WHAT NEEDS TO BE DONE: Return a faithful copy of all the entries, omitting the images.

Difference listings

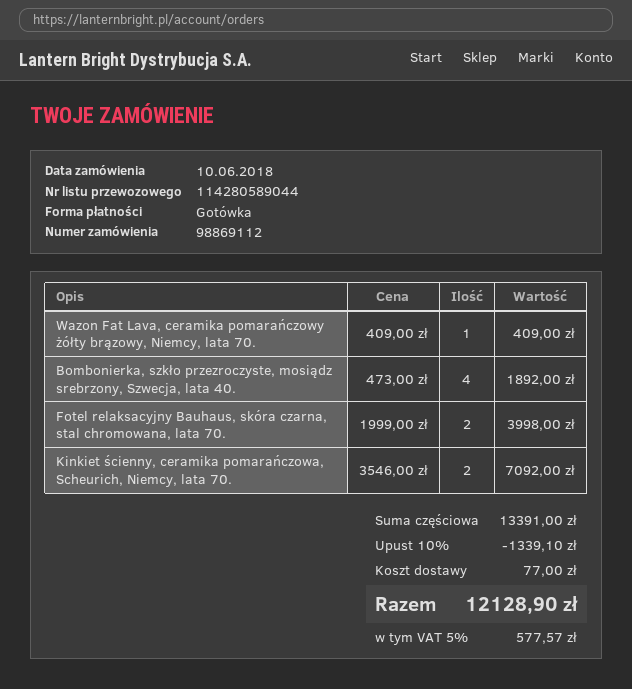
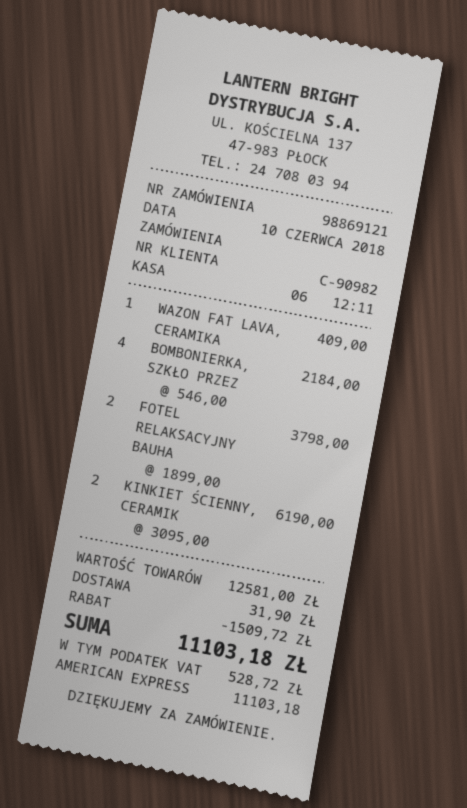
order number: 98869112 -> 98869121
payment method: cash -> American Express
Bombonierka, szkło przezroczyste, mosiądz srebrzony, Szwecja, lata 40.: 4 x 473.00 = 1892.00 -> 4 x 546.00 = 2184.00
Fotel relaksacyjny Bauhaus, skóra czarna, stal chromowana, lata 70.: 2 x 1999.00 = 3998.00 -> 2 x 1899.00 = 3798.00
Kinkiet ścienny, ceramika pomarańczowa, Scheurich, Niemcy, lata 70.: 2 x 3546.00 = 7092.00 -> 2 x 3095.00 = 6190.00
subtotal: 13391.00 -> 12581.00
discount: 1339.10 -> 1509.72
shipping: 77.00 -> 31.90
tax: 577.57 -> 528.72
total: 12128.90 -> 11103.18

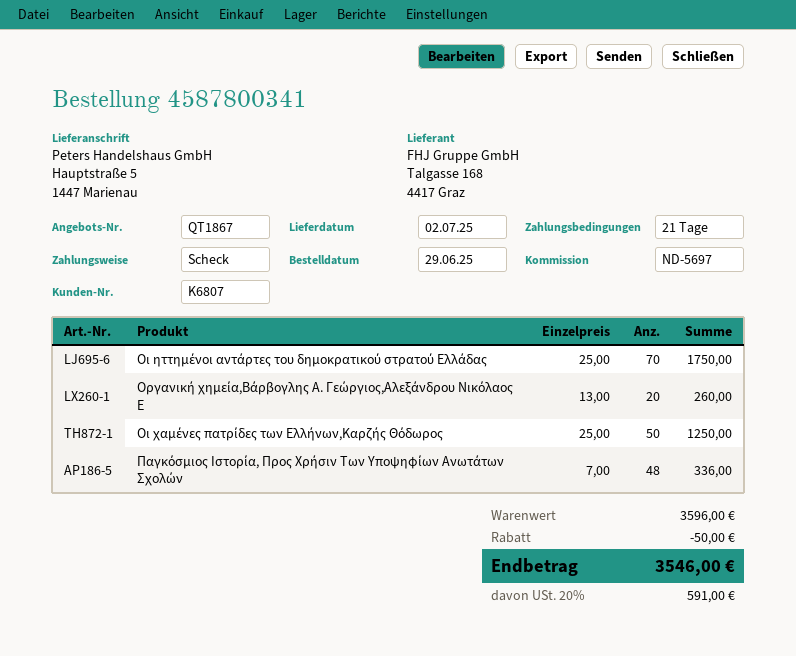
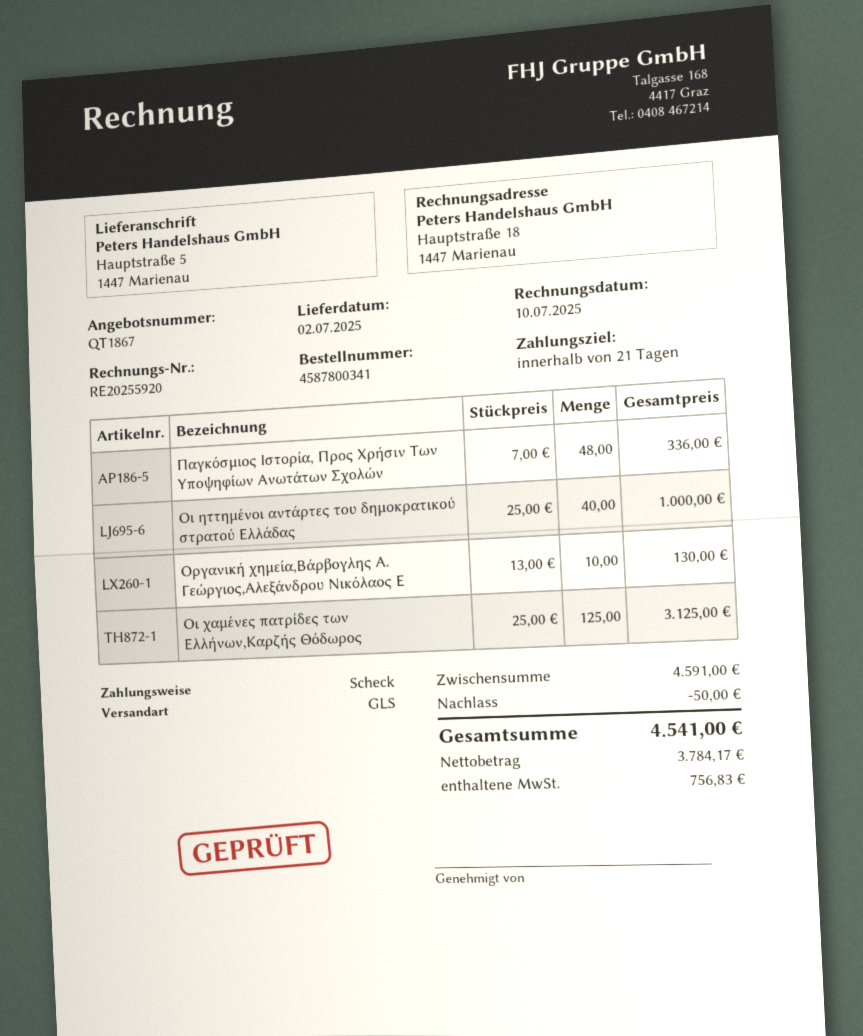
Οι ηττημένοι αντάρτες του δημοκρατικού στρατού Ελλάδας: 70 x 25.00 = 1750.00 -> 40 x 25.00 = 1000.00
Οργανική χημεία,Βάρβογλης Α. Γεώργιος,Αλεξάνδρου Νικόλαος Ε: 20 x 13.00 = 260.00 -> 10 x 13.00 = 130.00
Οι χαμένες πατρίδες των Ελλήνων,Καρζής Θόδωρος: 50 x 25.00 = 1250.00 -> 125 x 25.00 = 3125.00
subtotal: 3596.00 -> 4591.00
tax: 591.00 -> 756.83
total: 3546.00 -> 4541.00

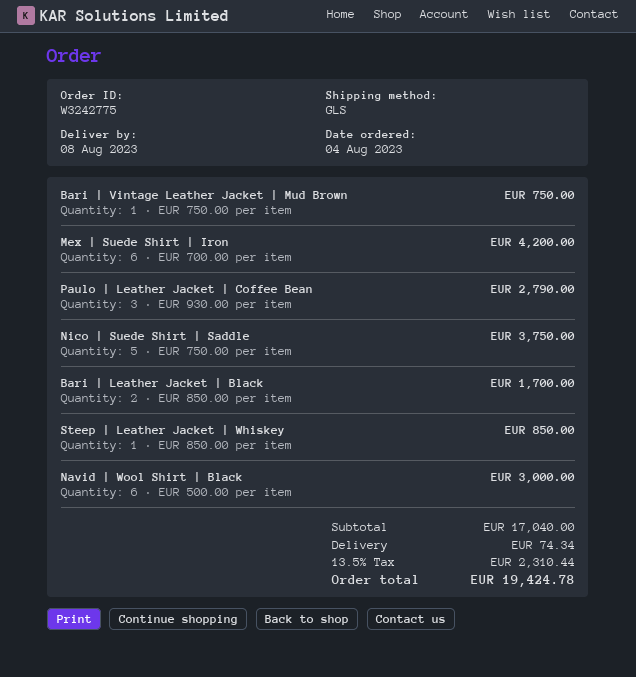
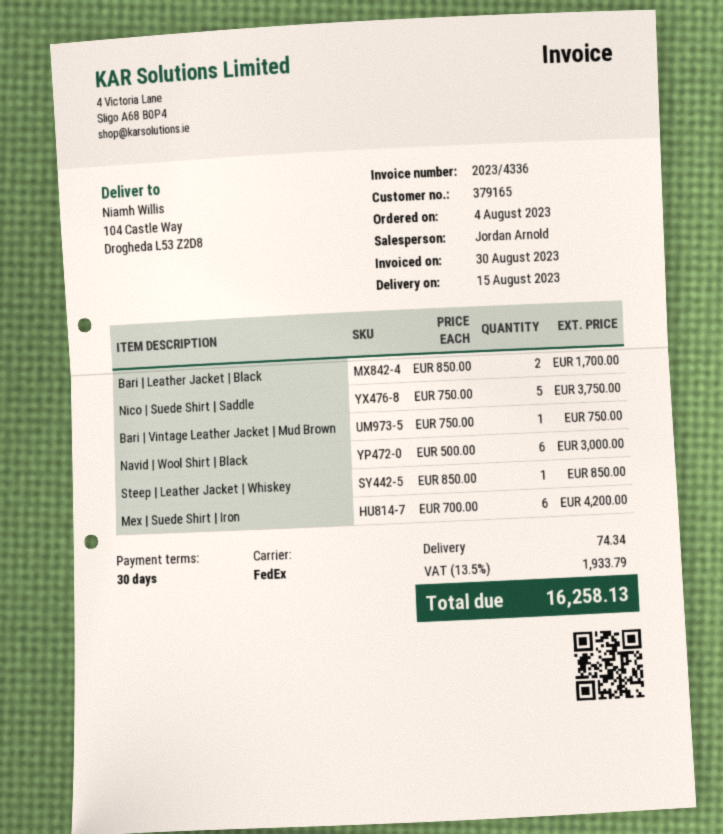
delivery date: 2023-08-08 -> 2023-08-15
shipping method: GLS -> FedEx
Paulo | Leather Jacket | Coffee Bean: 3 x 930.00 = 2790.00 -> none
tax: 13.5% = 2310.44 -> 13.5% = 1933.79
total: 19424.78 -> 16258.13

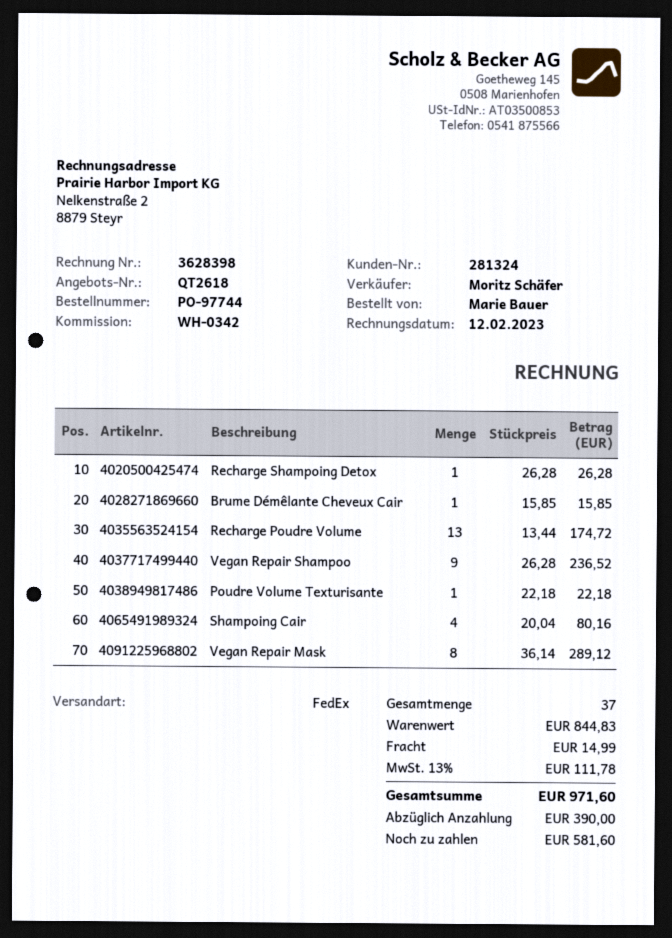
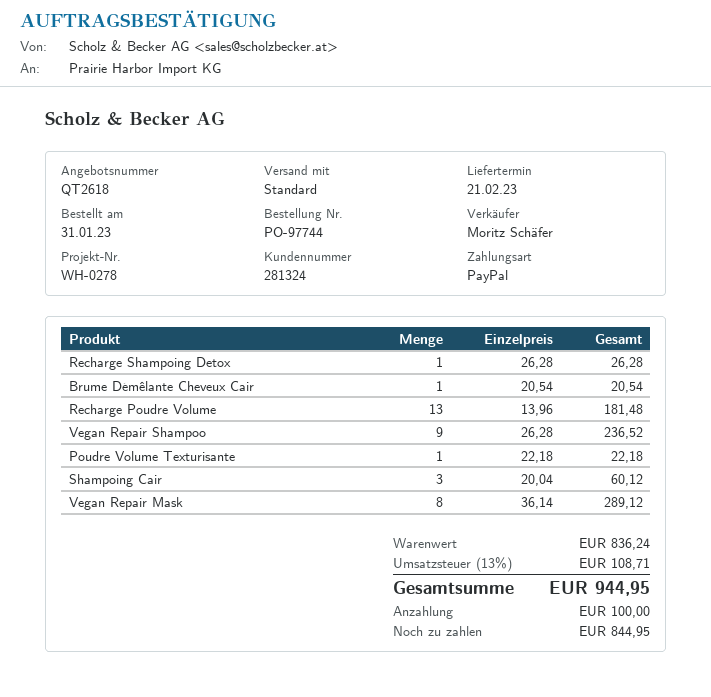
reference: WH-0342 -> WH-0278
shipping method: FedEx -> standard
Brume Démêlante Cheveux Cair: 1 x 15.85 = 15.85 -> 1 x 20.54 = 20.54
Recharge Poudre Volume: 13 x 13.44 = 174.72 -> 13 x 13.96 = 181.48
Shampoing Cair: 4 x 20.04 = 80.16 -> 3 x 20.04 = 60.12
subtotal: 844.83 -> 836.24
shipping: 14.99 -> none
tax: 13% = 111.78 -> 13% = 108.71
total: 971.60 -> 944.95
deposit: 390.00 -> 100.00
balance: 581.60 -> 844.95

RESULT:
order number: 98869112 -> 98869121
payment method: cash -> American Express
Bombonierka, szkło przezroczyste, mosiądz srebrzony, Szwecja, lata 40.: 4 x 473.00 = 1892.00 -> 4 x 546.00 = 2184.00
Fotel relaksacyjny Bauhaus, skóra czarna, stal chromowana, lata 70.: 2 x 1999.00 = 3998.00 -> 2 x 1899.00 = 3798.00
Kinkiet ścienny, ceramika pomarańczowa, Scheurich, Niemcy, lata 70.: 2 x 3546.00 = 7092.00 -> 2 x 3095.00 = 6190.00
subtotal: 13391.00 -> 12581.00
discount: 1339.10 -> 1509.72
shipping: 77.00 -> 31.90
tax: 577.57 -> 528.72
total: 12128.90 -> 11103.18

Οι ηττημένοι αντάρτες του δημοκρατικού στρατού Ελλάδας: 70 x 25.00 = 1750.00 -> 40 x 25.00 = 1000.00
Οργανική χημεία,Βάρβογλης Α. Γεώργιος,Αλεξάνδρου Νικόλαος Ε: 20 x 13.00 = 260.00 -> 10 x 13.00 = 130.00
Οι χαμένες πατρίδες των Ελλήνων,Καρζής Θόδωρος: 50 x 25.00 = 1250.00 -> 125 x 25.00 = 3125.00
subtotal: 3596.00 -> 4591.00
tax: 591.00 -> 756.83
total: 3546.00 -> 4541.00

delivery date: 2023-08-08 -> 2023-08-15
shipping method: GLS -> FedEx
Paulo | Leather Jacket | Coffee Bean: 3 x 930.00 = 2790.00 -> none
tax: 13.5% = 2310.44 -> 13.5% = 1933.79
total: 19424.78 -> 16258.13

reference: WH-0342 -> WH-0278
shipping method: FedEx -> standard
Brume Démêlante Cheveux Cair: 1 x 15.85 = 15.85 -> 1 x 20.54 = 20.54
Recharge Poudre Volume: 13 x 13.44 = 174.72 -> 13 x 13.96 = 181.48
Shampoing Cair: 4 x 20.04 = 80.16 -> 3 x 20.04 = 60.12
subtotal: 844.83 -> 836.24
shipping: 14.99 -> none
tax: 13% = 111.78 -> 13% = 108.71
total: 971.60 -> 944.95
deposit: 390.00 -> 100.00
balance: 581.60 -> 844.95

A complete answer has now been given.